Data records:

########################################

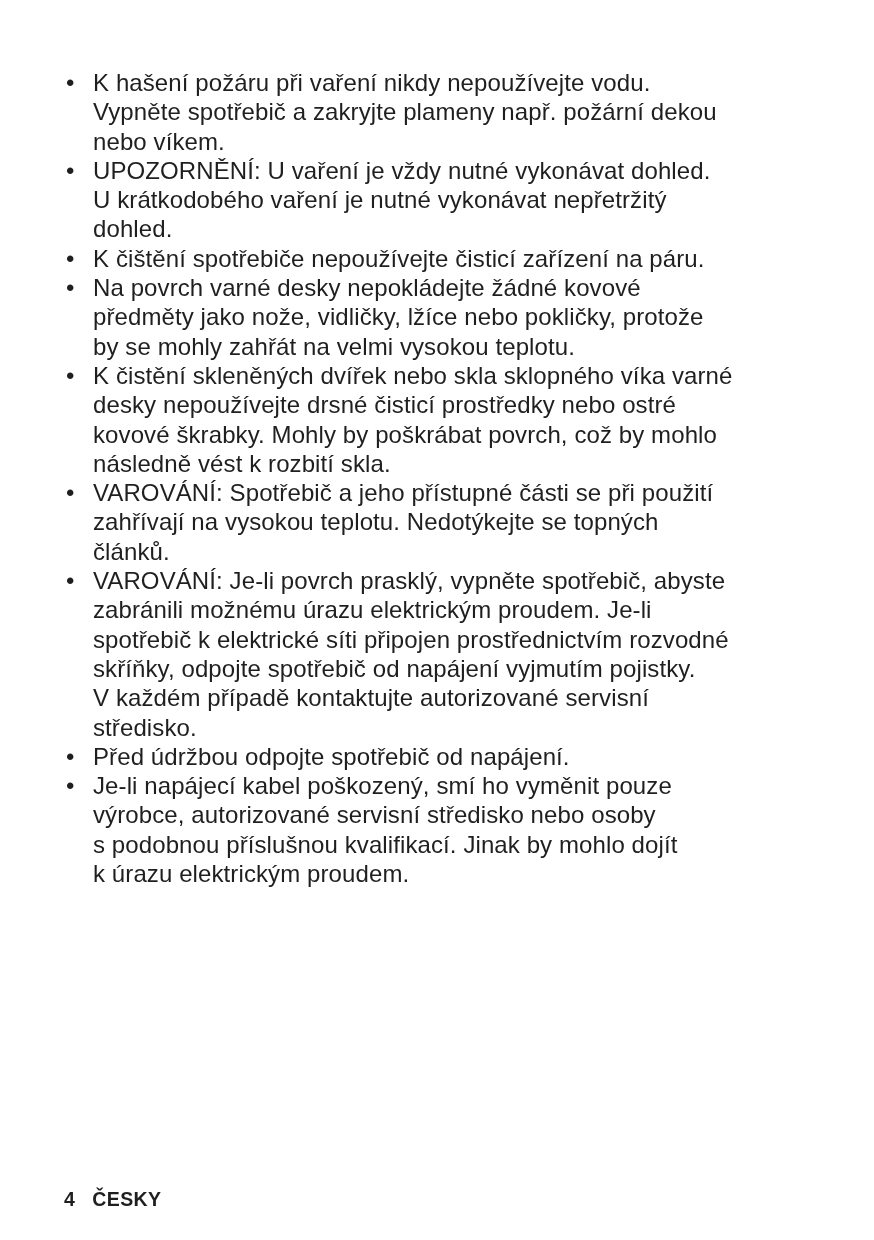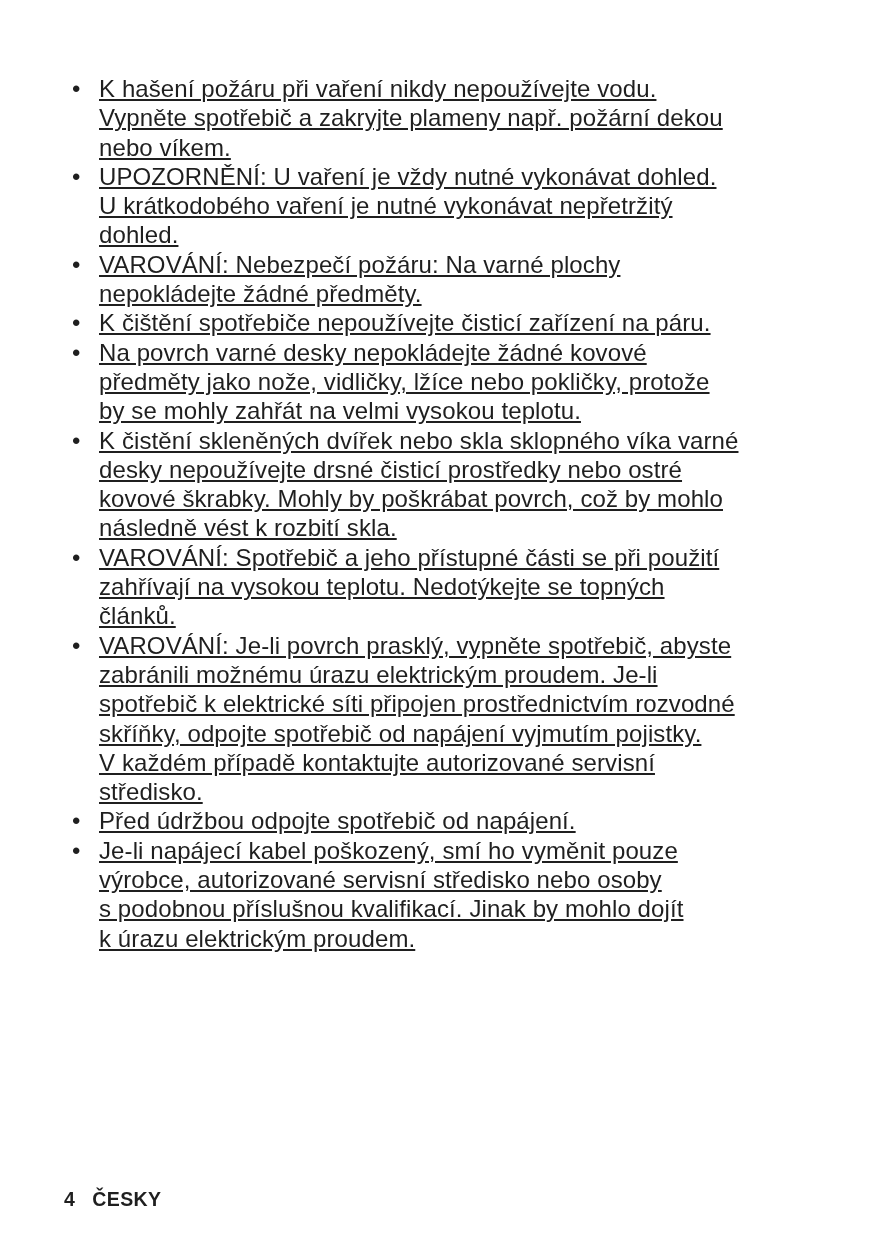--- a/index.html
+++ b/index.html
@@ -14,24 +14,23 @@
     background: #ffffff;
     font-family: "Liberation Sans", "DejaVu Sans", sans-serif;
     color: #1f1f1f;
     overflow: hidden;
   }
   .doc-list {
     position: absolute;
     top: 66px;
     left: 64px;
     width: 790px;
-    margin: 8px;
+    margin: 2px;
     padding: 0;
     list-style: none;
-    text-decoration: underline;
   }
   .doc-item {
     position: relative;
     padding-left: 27px;
     font-size: 24px;
     line-height: 29.3px;
     letter-spacing: 0.1px;
     white-space: pre;
     color: #1f1f1f;
   }
@@ -61,22 +60,20 @@
 <body>
 
 <div class="page">
   <ul class="doc-list">
     <li class="doc-item">K hašení požáru při vaření nikdy nepoužívejte vodu.
 Vypněte spotřebič a zakryjte plameny např. požární dekou
 nebo víkem.</li>
     <li class="doc-item">UPOZORNĚNÍ: U vaření je vždy nutné vykonávat dohled.
 U krátkodobého vaření je nutné vykonávat nepřetržitý
 dohled.</li>
-    <li class="doc-item">VAROVÁNÍ: Nebezpečí požáru: Na varné plochy
-nepokládejte žádné předměty.</li>
     <li class="doc-item">K čištění spotřebiče nepoužívejte čisticí zařízení na páru.</li>
     <li class="doc-item">Na povrch varné desky nepokládejte žádné kovové
 předměty jako nože, vidličky, lžíce nebo pokličky, protože
 by se mohly zahřát na velmi vysokou teplotu.</li>
     <li class="doc-item">K čistění skleněných dvířek nebo skla sklopného víka varné
 desky nepoužívejte drsné čisticí prostředky nebo ostré
 kovové škrabky. Mohly by poškrábat povrch, což by mohlo
 následně vést k rozbití skla.</li>
     <li class="doc-item">VAROVÁNÍ: Spotřebič a jeho přístupné části se při použití
 zahřívají na vysokou teplotu. Nedotýkejte se topných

########################################

Exercise goal: From the material above, copy every line that has the word "vaření" in it.

Solved problem:
     <li class="doc-item">K hašení požáru při vaření nikdy nepoužívejte vodu.
     <li class="doc-item">UPOZORNĚNÍ: U vaření je vždy nutné vykonávat dohled.
 U krátkodobého vaření je nutné vykonávat nepřetržitý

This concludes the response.